* [Modification records]:
= = = = = = =
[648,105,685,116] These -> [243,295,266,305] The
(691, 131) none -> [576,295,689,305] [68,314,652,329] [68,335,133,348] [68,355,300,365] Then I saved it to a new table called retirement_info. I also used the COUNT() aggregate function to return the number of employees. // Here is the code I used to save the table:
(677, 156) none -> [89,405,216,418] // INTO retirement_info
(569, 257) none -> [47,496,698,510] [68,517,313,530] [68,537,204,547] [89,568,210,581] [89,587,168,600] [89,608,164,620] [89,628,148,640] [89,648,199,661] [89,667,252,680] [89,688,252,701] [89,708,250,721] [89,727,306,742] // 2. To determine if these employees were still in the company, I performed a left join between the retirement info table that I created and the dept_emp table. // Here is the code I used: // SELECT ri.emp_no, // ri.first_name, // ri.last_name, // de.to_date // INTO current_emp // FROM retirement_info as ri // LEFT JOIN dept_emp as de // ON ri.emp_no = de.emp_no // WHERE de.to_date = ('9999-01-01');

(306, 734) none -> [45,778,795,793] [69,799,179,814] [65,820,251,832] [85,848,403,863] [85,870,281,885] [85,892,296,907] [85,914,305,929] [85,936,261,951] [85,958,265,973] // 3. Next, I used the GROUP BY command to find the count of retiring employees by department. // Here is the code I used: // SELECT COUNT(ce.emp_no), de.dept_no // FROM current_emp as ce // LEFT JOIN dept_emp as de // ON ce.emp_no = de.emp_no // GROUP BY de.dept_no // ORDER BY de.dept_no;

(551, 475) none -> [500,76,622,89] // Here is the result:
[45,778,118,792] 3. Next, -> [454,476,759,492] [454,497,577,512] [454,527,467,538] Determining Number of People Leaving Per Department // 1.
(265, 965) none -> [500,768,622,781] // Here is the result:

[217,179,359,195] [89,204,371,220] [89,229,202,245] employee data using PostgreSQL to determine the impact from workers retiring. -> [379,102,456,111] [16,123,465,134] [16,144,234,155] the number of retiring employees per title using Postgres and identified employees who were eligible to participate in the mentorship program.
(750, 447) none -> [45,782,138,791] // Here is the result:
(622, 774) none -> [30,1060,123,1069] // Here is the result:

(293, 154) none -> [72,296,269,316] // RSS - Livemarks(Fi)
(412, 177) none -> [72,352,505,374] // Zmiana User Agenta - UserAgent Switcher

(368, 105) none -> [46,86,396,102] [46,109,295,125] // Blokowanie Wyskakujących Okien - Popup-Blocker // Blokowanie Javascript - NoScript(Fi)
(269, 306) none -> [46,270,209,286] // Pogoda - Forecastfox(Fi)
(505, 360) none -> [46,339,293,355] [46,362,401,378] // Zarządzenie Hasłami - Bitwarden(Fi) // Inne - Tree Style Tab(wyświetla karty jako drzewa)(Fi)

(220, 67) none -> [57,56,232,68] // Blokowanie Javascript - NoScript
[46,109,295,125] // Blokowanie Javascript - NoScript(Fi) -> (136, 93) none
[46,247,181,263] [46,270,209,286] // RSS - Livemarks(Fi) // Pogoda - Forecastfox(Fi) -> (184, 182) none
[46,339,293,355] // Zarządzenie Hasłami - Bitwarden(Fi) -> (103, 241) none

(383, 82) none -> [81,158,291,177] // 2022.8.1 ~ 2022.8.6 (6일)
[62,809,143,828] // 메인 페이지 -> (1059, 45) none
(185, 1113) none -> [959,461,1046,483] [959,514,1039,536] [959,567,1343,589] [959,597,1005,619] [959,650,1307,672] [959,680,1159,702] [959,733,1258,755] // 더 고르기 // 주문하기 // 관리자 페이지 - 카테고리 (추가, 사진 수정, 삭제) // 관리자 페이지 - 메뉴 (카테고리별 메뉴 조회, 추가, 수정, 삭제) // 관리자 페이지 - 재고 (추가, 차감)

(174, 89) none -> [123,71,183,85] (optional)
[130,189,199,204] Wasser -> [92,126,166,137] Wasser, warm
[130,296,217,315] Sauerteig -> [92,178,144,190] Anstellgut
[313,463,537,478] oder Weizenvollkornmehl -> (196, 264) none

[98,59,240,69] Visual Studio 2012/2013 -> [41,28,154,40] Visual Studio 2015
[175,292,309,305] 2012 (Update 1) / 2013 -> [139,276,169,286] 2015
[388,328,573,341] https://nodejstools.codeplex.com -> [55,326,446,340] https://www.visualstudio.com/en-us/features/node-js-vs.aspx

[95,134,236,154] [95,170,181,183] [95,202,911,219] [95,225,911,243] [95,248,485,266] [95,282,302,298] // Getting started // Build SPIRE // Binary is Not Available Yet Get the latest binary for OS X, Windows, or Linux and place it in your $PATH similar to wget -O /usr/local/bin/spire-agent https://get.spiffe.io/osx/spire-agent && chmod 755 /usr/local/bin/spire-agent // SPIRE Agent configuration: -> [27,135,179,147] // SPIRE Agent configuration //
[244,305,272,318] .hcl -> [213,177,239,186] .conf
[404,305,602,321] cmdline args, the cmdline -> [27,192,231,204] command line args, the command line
= = = = = = =
* [EXERCISE PROMPT]:
Would you please reproduce the entries above word for word?

* [EXERCISE OUTPUT]:
[648,105,685,116] These -> [243,295,266,305] The
(691, 131) none -> [576,295,689,305] [68,314,652,329] [68,335,133,348] [68,355,300,365] Then I saved it to a new table called retirement_info. I also used the COUNT() aggregate function to return the number of employees. // Here is the code I used to save the table:
(677, 156) none -> [89,405,216,418] // INTO retirement_info
(569, 257) none -> [47,496,698,510] [68,517,313,530] [68,537,204,547] [89,568,210,581] [89,587,168,600] [89,608,164,620] [89,628,148,640] [89,648,199,661] [89,667,252,680] [89,688,252,701] [89,708,250,721] [89,727,306,742] // 2. To determine if these employees were still in the company, I performed a left join between the retirement info table that I created and the dept_emp table. // Here is the code I used: // SELECT ri.emp_no, // ri.first_name, // ri.last_name, // de.to_date // INTO current_emp // FROM retirement_info as ri // LEFT JOIN dept_emp as de // ON ri.emp_no = de.emp_no // WHERE de.to_date = ('9999-01-01');

(306, 734) none -> [45,778,795,793] [69,799,179,814] [65,820,251,832] [85,848,403,863] [85,870,281,885] [85,892,296,907] [85,914,305,929] [85,936,261,951] [85,958,265,973] // 3. Next, I used the GROUP BY command to find the count of retiring employees by department. // Here is the code I used: // SELECT COUNT(ce.emp_no), de.dept_no // FROM current_emp as ce // LEFT JOIN dept_emp as de // ON ce.emp_no = de.emp_no // GROUP BY de.dept_no // ORDER BY de.dept_no;

(551, 475) none -> [500,76,622,89] // Here is the result:
[45,778,118,792] 3. Next, -> [454,476,759,492] [454,497,577,512] [454,527,467,538] Determining Number of People Leaving Per Department // 1.
(265, 965) none -> [500,768,622,781] // Here is the result:

[217,179,359,195] [89,204,371,220] [89,229,202,245] employee data using PostgreSQL to determine the impact from workers retiring. -> [379,102,456,111] [16,123,465,134] [16,144,234,155] the number of retiring employees per title using Postgres and identified employees who were eligible to participate in the mentorship program.
(750, 447) none -> [45,782,138,791] // Here is the result:
(622, 774) none -> [30,1060,123,1069] // Here is the result:

(293, 154) none -> [72,296,269,316] // RSS - Livemarks(Fi)
(412, 177) none -> [72,352,505,374] // Zmiana User Agenta - UserAgent Switcher

(368, 105) none -> [46,86,396,102] [46,109,295,125] // Blokowanie Wyskakujących Okien - Popup-Blocker // Blokowanie Javascript - NoScript(Fi)
(269, 306) none -> [46,270,209,286] // Pogoda - Forecastfox(Fi)
(505, 360) none -> [46,339,293,355] [46,362,401,378] // Zarządzenie Hasłami - Bitwarden(Fi) // Inne - Tree Style Tab(wyświetla karty jako drzewa)(Fi)

(220, 67) none -> [57,56,232,68] // Blokowanie Javascript - NoScript
[46,109,295,125] // Blokowanie Javascript - NoScript(Fi) -> (136, 93) none
[46,247,181,263] [46,270,209,286] // RSS - Livemarks(Fi) // Pogoda - Forecastfox(Fi) -> (184, 182) none
[46,339,293,355] // Zarządzenie Hasłami - Bitwarden(Fi) -> (103, 241) none

(383, 82) none -> [81,158,291,177] // 2022.8.1 ~ 2022.8.6 (6일)
[62,809,143,828] // 메인 페이지 -> (1059, 45) none
(185, 1113) none -> [959,461,1046,483] [959,514,1039,536] [959,567,1343,589] [959,597,1005,619] [959,650,1307,672] [959,680,1159,702] [959,733,1258,755] // 더 고르기 // 주문하기 // 관리자 페이지 - 카테고리 (추가, 사진 수정, 삭제) // 관리자 페이지 - 메뉴 (카테고리별 메뉴 조회, 추가, 수정, 삭제) // 관리자 페이지 - 재고 (추가, 차감)

(174, 89) none -> [123,71,183,85] (optional)
[130,189,199,204] Wasser -> [92,126,166,137] Wasser, warm
[130,296,217,315] Sauerteig -> [92,178,144,190] Anstellgut
[313,463,537,478] oder Weizenvollkornmehl -> (196, 264) none

[98,59,240,69] Visual Studio 2012/2013 -> [41,28,154,40] Visual Studio 2015
[175,292,309,305] 2012 (Update 1) / 2013 -> [139,276,169,286] 2015
[388,328,573,341] https://nodejstools.codeplex.com -> [55,326,446,340] https://www.visualstudio.com/en-us/features/node-js-vs.aspx

[95,134,236,154] [95,170,181,183] [95,202,911,219] [95,225,911,243] [95,248,485,266] [95,282,302,298] // Getting started // Build SPIRE // Binary is Not Available Yet Get the latest binary for OS X, Windows, or Linux and place it in your $PATH similar to wget -O /usr/local/bin/spire-agent https://get.spiffe.io/osx/spire-agent && chmod 755 /usr/local/bin/spire-agent // SPIRE Agent configuration: -> [27,135,179,147] // SPIRE Agent configuration //
[244,305,272,318] .hcl -> [213,177,239,186] .conf
[404,305,602,321] cmdline args, the cmdline -> [27,192,231,204] command line args, the command line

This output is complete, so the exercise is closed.